= Beginning of Section =

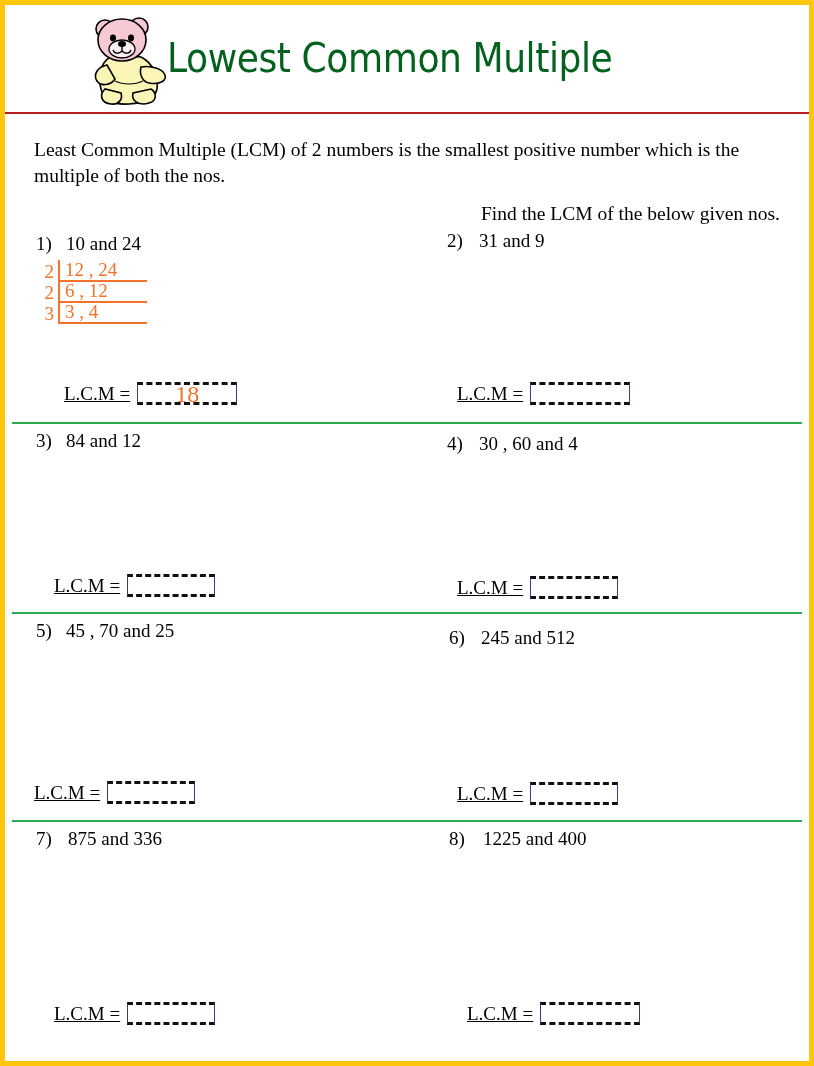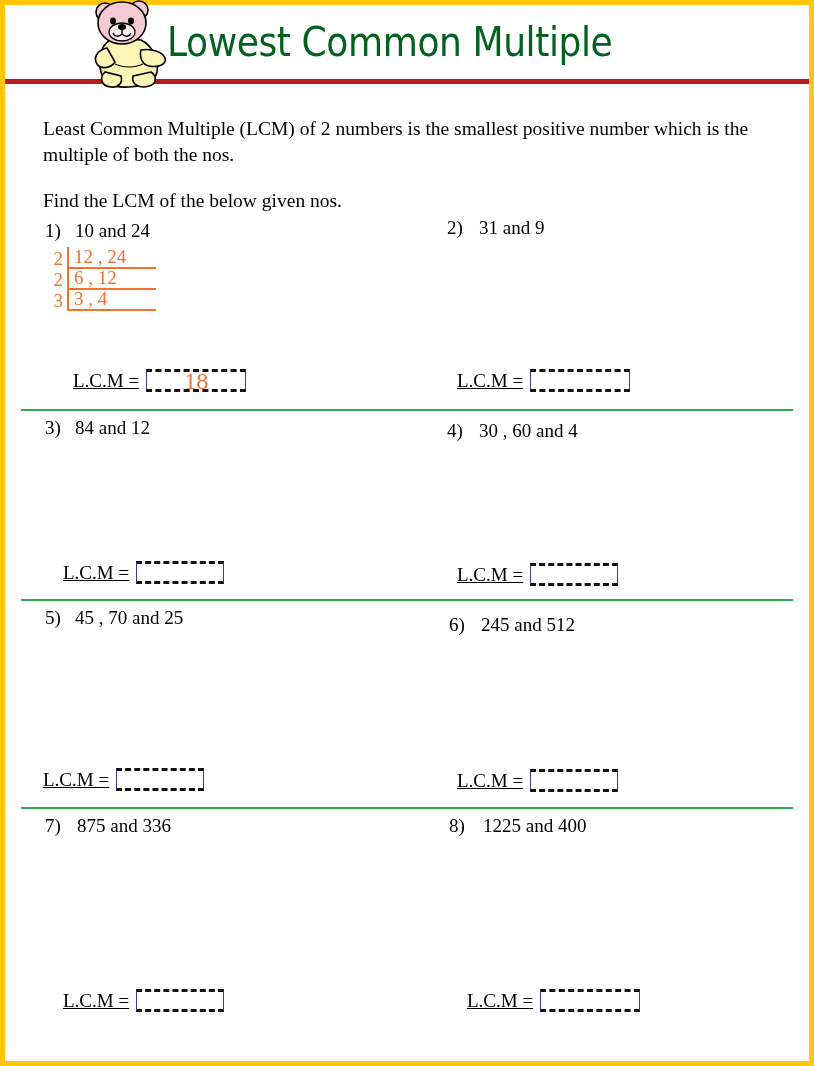--- a/index.html
+++ b/index.html
@@ -29,8 +29,8 @@
   .header {
     position: relative;
     box-sizing: border-box;
-    height: 79px;
-    border-bottom: 5px solid #b91c1c;
+    height: 109px;
+    border-bottom: 2px solid #b91c1c;
     display: flex;
     align-items: center;
     justify-content: center;

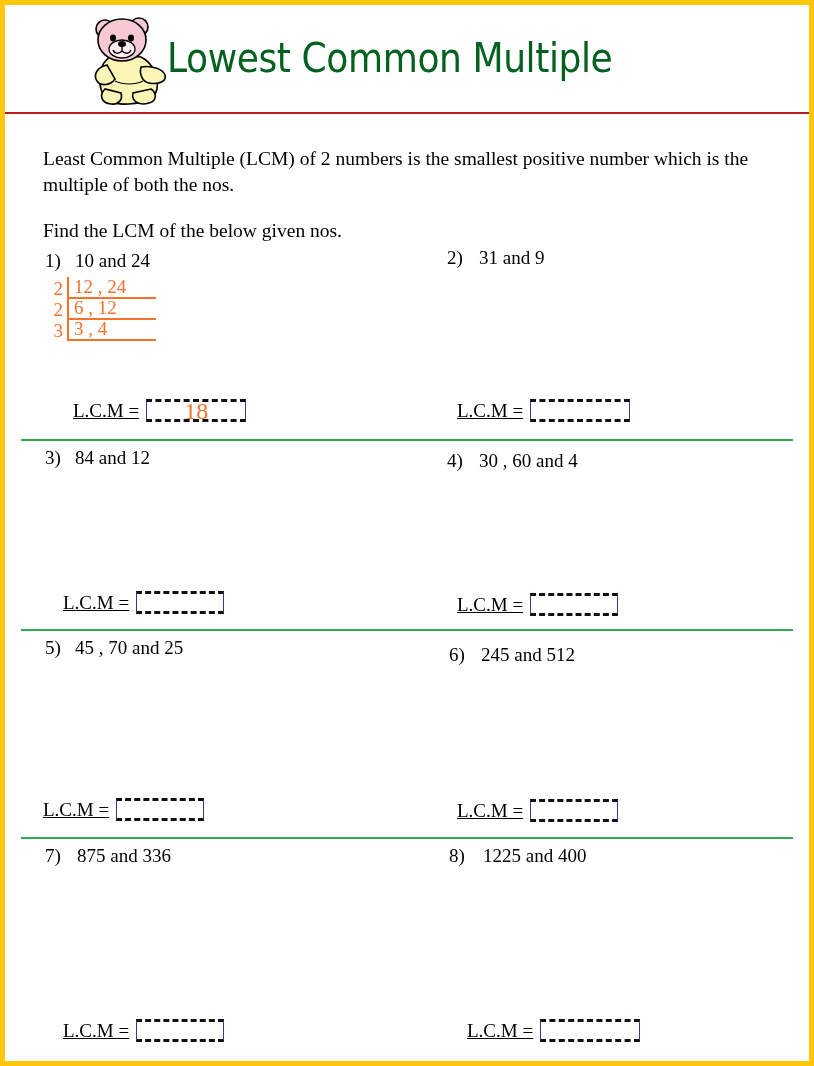--- a/index.html
+++ b/index.html
@@ -69,7 +69,7 @@
     position: relative;
     box-sizing: border-box;
     height: 944px;
-    padding: 16px;
+    padding: 7px;
   }
 
   .intro {

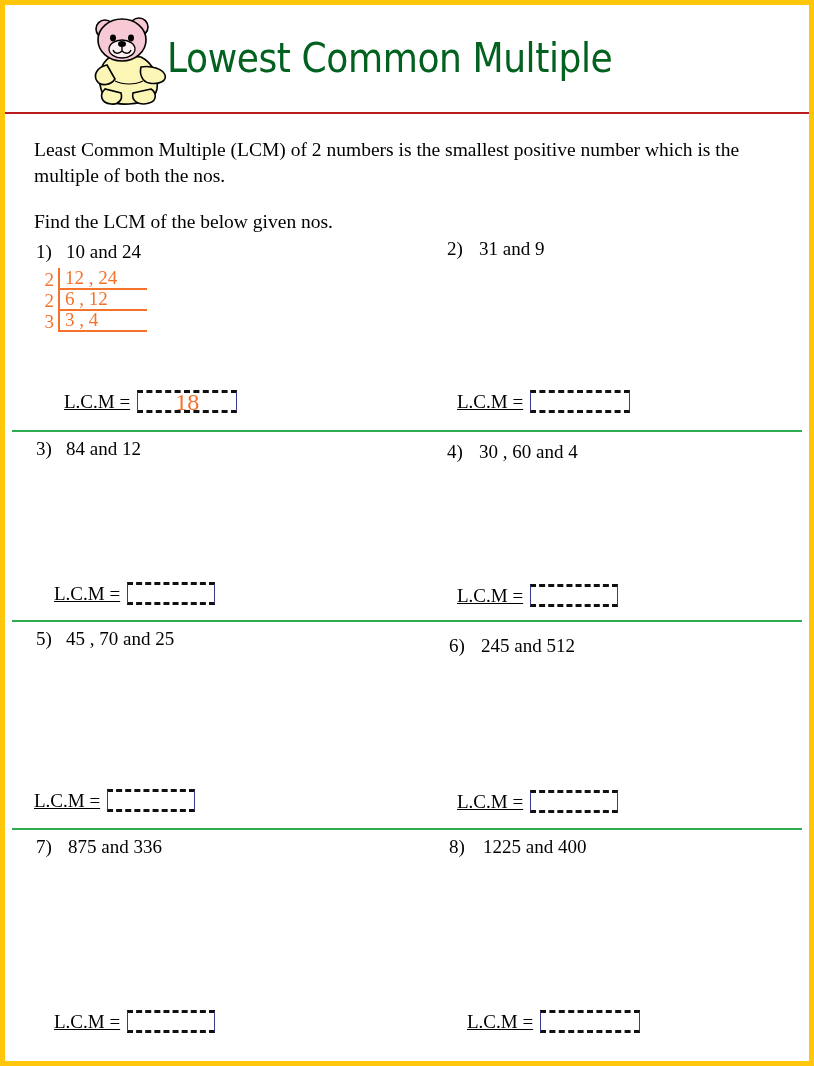--- a/index.html
+++ b/index.html
@@ -81,7 +81,7 @@
     line-height: 1.34;
   }
   .intro .lead { max-width: 760px; }
-  .intro .find { margin-top: 20px; }
+  .intro .find { margin-top: 12px; text-align: right; }
 
   
   .band {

= End of Section =

Which lines above contain the word "margin"? Copy each of them.

> _WRITTEN RESPONSE_
-  .intro .find { margin-top: 20px; }
+  .intro .find { margin-top: 12px; text-align: right; }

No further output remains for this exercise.